Martin Scorsese's Silence is not a failure on the level of Heaven's Gate or After Earth, but it's one of the biggest disappointments in a year rife with disappointing films. The troubles start early: the movie opens with a voiceover by Liam Neeson's character—the allegedly apostatized Father Cristóvão Ferreira—filling the audience in on admittedly necessary exposition: Ferreira details the torture he and his colleagues have been subjected to after futilely trying to spread Christianity through 17th-century Japan; this segues into the revelation that Ferreira has allegedly apotheosized and become assimilated into Japanese culture. Two devoted students of his—Fathers Sebastião Rodrigues (Andrew Garfield) and Francisco Garupe (Adam Driver)—refuse to believe the rumor, and request immediate assignment to Japan. The problem is that Neeson, who's playing a Portuguese priest, makes no attempt at an accent, instead trotting out the same Neeson Voice that he uses for every role, making it sound like the pissed-off dad from Taken has wandered onto the wrong set.
This highlights Silence's fatal flaw, and begs the question: why are an Irishman, an Englishman, and an American playing three Portuguese priests? And why are they all speaking English?
Voiceover duties quickly switch to Rodrigues, who narrates the movie like he's David Attenborough in Planet Earth. At first, these voiceovers—annoying as they are—are justified by the conceit that Rodriguez is reading from the letters he composes to his superior in Portugal, Father Alessandro Valignano (Ciarán Hinds). He stops writing these letters an hour into the film, yet the voiceovers continue, exposing the expository device for what it is: an easy way to add momentum in an otherwise motionless film.
This motionlessness—Silence's repetitious, static nature—represents a design flaw that ultimately topples the picture: the same concept that makes it fascinating on an intellectual level—the fact that its execution mirrors its content, in that the plot remains hopelessly flat throughout its brutal 161 minute running time—also makes it crushingly boring. As the Japanese authorities chip away at Rodrigues' faith, Scorsese chips away at my patience.
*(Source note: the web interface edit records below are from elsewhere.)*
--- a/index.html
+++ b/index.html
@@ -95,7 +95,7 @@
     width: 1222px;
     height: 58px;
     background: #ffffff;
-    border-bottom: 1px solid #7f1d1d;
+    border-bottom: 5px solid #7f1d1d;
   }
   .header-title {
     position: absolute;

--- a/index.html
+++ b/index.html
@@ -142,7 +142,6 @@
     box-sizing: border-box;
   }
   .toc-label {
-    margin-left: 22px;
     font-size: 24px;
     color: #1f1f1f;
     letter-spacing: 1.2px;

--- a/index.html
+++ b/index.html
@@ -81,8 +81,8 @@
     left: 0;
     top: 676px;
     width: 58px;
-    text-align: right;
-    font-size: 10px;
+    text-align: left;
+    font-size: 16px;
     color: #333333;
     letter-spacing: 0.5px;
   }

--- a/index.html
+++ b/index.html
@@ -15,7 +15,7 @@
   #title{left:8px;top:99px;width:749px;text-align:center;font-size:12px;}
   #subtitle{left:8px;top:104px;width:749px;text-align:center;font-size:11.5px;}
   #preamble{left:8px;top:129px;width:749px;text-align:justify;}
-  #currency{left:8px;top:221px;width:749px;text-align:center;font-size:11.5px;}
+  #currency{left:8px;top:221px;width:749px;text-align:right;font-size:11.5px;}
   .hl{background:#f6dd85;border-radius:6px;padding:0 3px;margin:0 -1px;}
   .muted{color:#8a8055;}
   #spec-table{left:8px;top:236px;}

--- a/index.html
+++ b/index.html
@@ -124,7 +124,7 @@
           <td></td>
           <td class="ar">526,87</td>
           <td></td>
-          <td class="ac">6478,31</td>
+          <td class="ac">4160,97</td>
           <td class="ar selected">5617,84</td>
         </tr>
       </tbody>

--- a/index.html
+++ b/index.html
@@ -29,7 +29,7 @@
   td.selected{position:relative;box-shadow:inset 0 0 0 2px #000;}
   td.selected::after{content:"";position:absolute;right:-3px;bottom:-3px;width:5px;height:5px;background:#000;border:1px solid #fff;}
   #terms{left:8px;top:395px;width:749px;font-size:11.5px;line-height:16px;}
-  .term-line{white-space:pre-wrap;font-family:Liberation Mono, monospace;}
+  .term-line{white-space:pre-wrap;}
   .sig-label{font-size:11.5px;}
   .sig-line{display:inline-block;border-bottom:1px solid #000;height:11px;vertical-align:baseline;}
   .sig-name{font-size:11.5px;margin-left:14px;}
The same scene—inquisitors demanding hidden Christians denounce Jesus—plays out again and again.
The pace finally picks up by the two-hour mark, but any narrative progress is upended with the jarring POV shift of a previously un-introduced Dutch trader (Béla Baptiste) assuming voiceover duties for the film's near 20 minute denouement, a sort of deus ex machina used to summarize 40 years of history. Like most of the film, it's painfully expository.
Silence is gorgeous, both aurally and visually, but every other aspect of the movie is a mess: the pacing, the casting, even the CGI is terrible—I've seen more realistic beheadings in Mortal Kombat 4. There's a reason it took Scorsese 26 years to make this film.